Podczas wypadu do marketu budowlanego, gdzie kupowałą najpotrzebniejsze rzeczy do domu, natknęła się na wyprzedaż farb w kolorze "magnolia'. Jest to niesamowicie popularny kolor na Wyspach i jednocześnie moja zmora. Zabiłabym producenta, gdybym mogła! Ale wracając do znajomej - ucieszyła się niesamowicie, że udało jej się znaleźć tak tanią farbę i bez namysłu chwyciła kilka wiader z zamiarem pomalowania CAŁEGO DOMU w tym kolorze: "no bo przecież to taki ładny, neutralny kolor. Wszystko do niego będzie pasowało". 

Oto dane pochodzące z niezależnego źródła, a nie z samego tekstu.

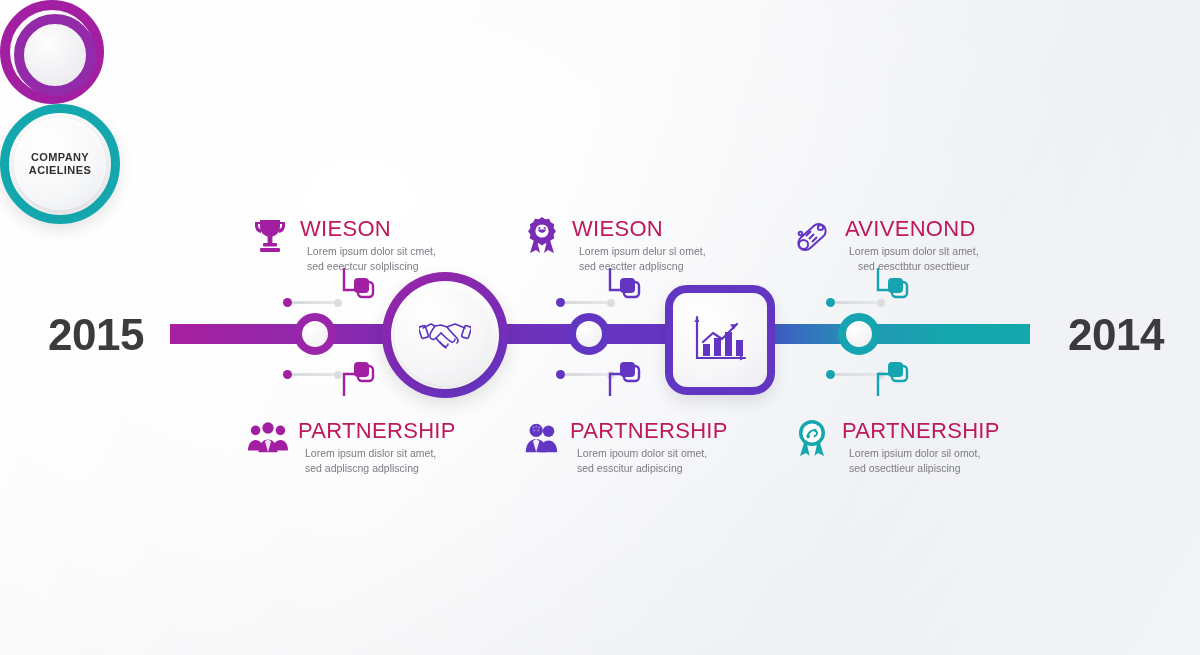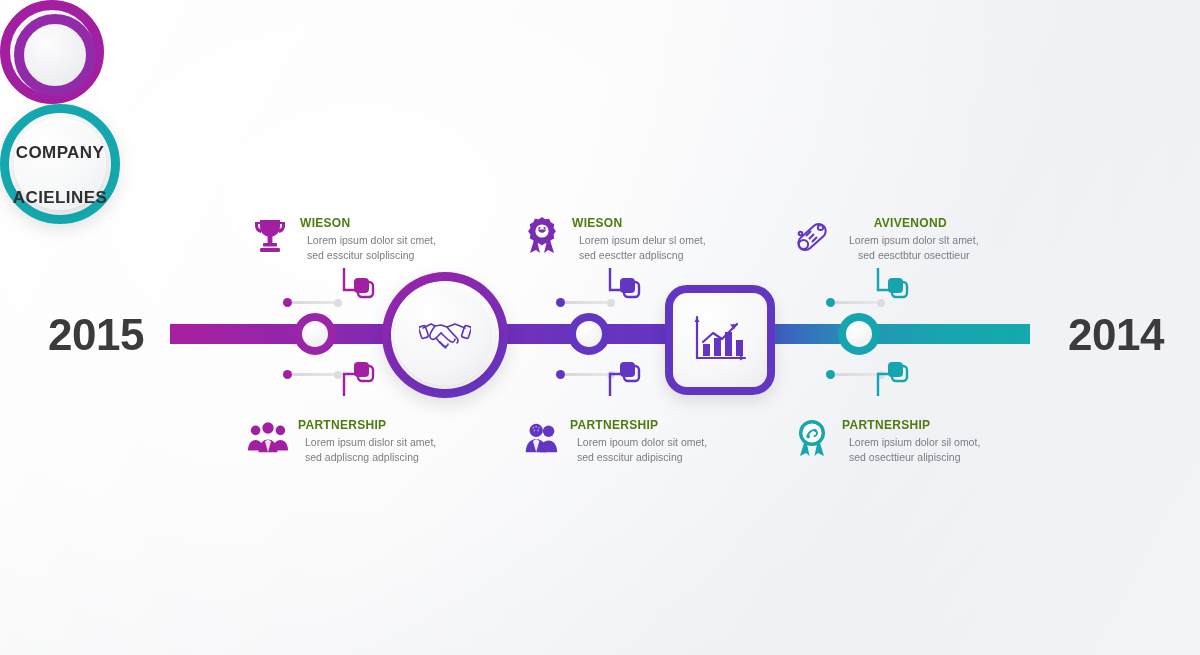--- a/index.html
+++ b/index.html
@@ -61,7 +61,7 @@
     line-height:1.22;
   }
   .end-right .inner-disc span{
-    font-size:17px; font-weight:bold; color:#2f2f31; letter-spacing:0.4px;margin-top:24px;
+    font-size:11px; font-weight:bold; color:#2f2f31; letter-spacing:0.4px;
   }
 
   

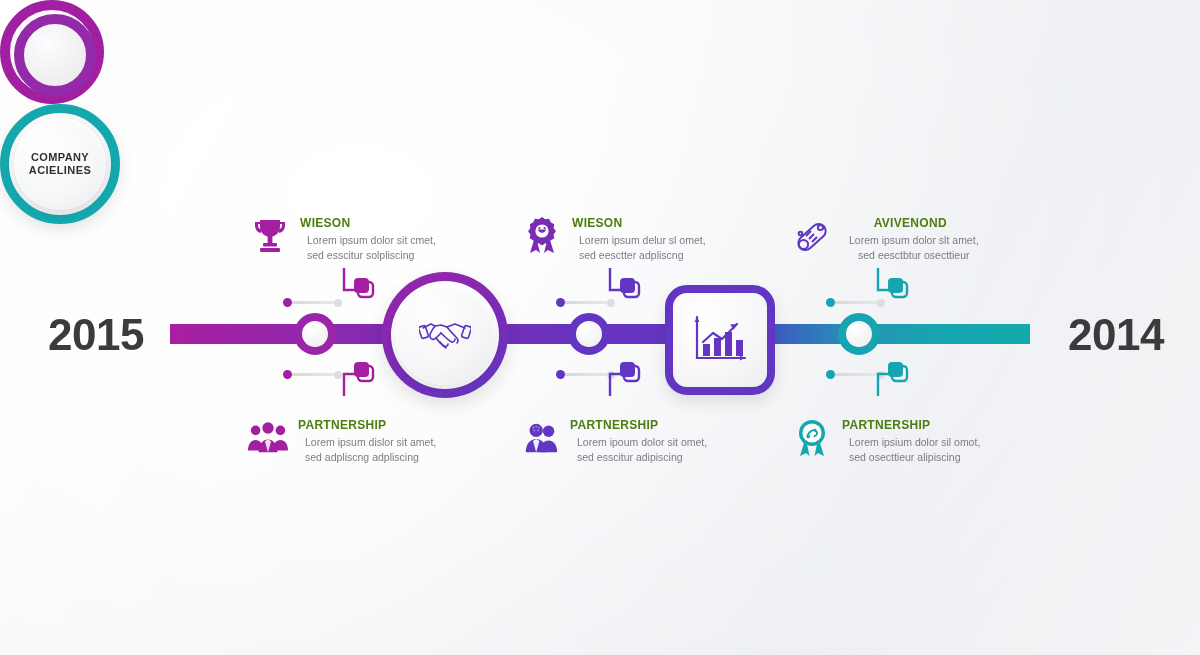--- a/index.html
+++ b/index.html
@@ -105,7 +105,7 @@
   .item .ico { width:40px; height:40px; flex:none; display:flex; align-items:center; justify-content:center; }
   .item .txt { padding-top:1px; }
   .item .ttl {
-    font-size:12px; font-weight:bold; color:#4d7c0f; letter-spacing:0.3px;
+    font-size:22px; font-weight:normal; color:#be185d; letter-spacing:0.3px;
     line-height:1.1; margin-bottom:3px;
   }
   .item .sub { font-size:10.5px; color:#7c7c84; line-height:1.45;margin-left:7px; }

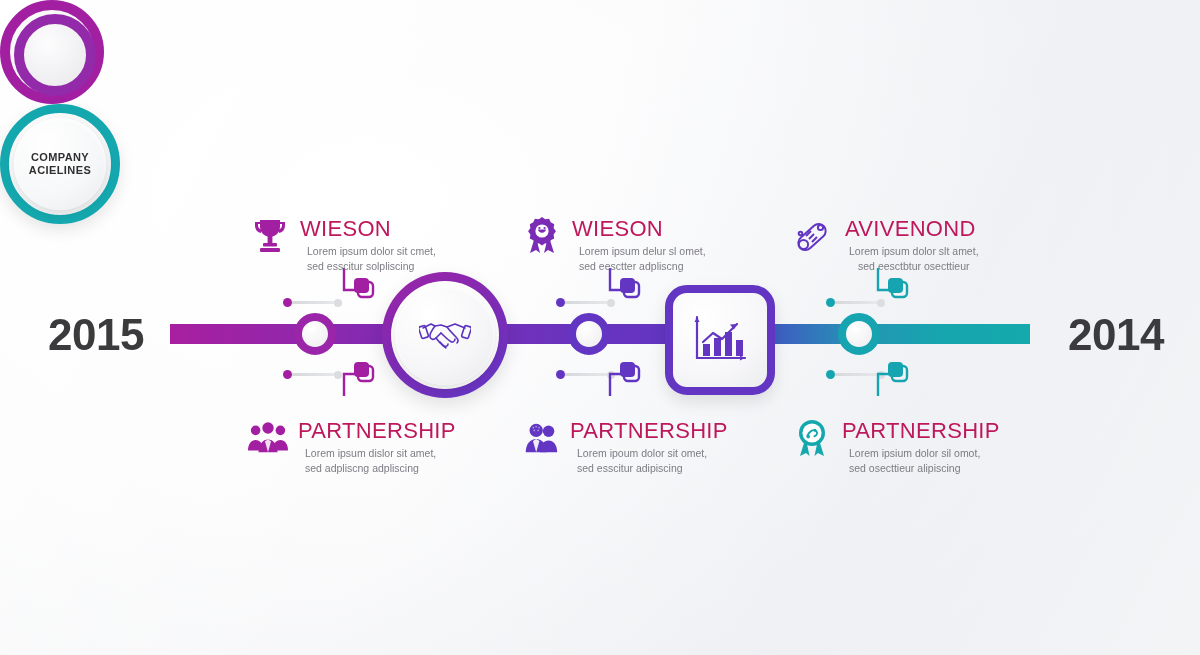--- a/index.html
+++ b/index.html
@@ -268,7 +268,7 @@
     <span class="txt">
       <span class="ttl" style="display:block">WIESON</span>
       <span class="sub" style="display:block">Lorem ipsum dolor sit cmet,</span>
-      <span class="sub" style="display:block">sed esscitur solpliscing</span>
+      <span class="sub" style="display:block">sed eeectcur solpliscing</span>
     </span>
   </div>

Oczywiście nie muszę mówić, że jej wnętrza są tragiczne. Piękne meble, cudowne podłogi i ta okropna 'magnolia' na ścianach tworzą parodię wnętrz z katalogów. Wiecie dlaczego? Ponieważ utarło się ogólne przekonanie, że do beżów wszystko pasuje. Nie wiem kto, gdzie i jak wpadł na ten pomysł, ale wierzcie mi na słowo, że ta osoba nie miała pojęcia, o czym mówiła. 

Pisałam o tym już w Szkole Pięknego Wnętrza, ale powtórzę jeszcze raz - każdy kolor ma swój podkolor, czyli bazę kolorystyczną. Tak, jak nigdy nie połączylibyście pomarańczowego z różowym, nie powinniście łączyć beżowego na bazie różowego (kolor o nazwie 'magnolia') z drewnianymi podłogami i sofą, których podkolorem jest pomarańczowy. Urządzanie domu to nie tylko zakup mebli i zasłon - to proces, w którym ciągle trzeba dokonywać decyzji i planować - nie tylko wydatki. 

Bardzo mocno Was proszę, abyście unikali nieprzemyślanych zakupów skuszeni promocyjną ceną. Proces podejmowania decyzji w sklepie ułatwicie sobie nosząc przy sobie próbki kolorów, tkanin i podłóg. Natalie z bloga Natty by Design wpadła na pomysł pomalowania patyczków farbami, którymi pomalowała swój dom. W ten sposób podczas zakupów zawsze wie, co będzie u niej kolorystycznie pasowało, a co nie:

wallpaintsample13.jpg

Foto: Natty by Design

Ja poszłabym jeszcze o krok dalej i zamocowała tam jeszcze próbki tkanin i podłóg.

Teraz tylko muszę pomyśleć nad tym, jak dać znajomej delikatnie do zrozumienia, że powinna przemalować ściany???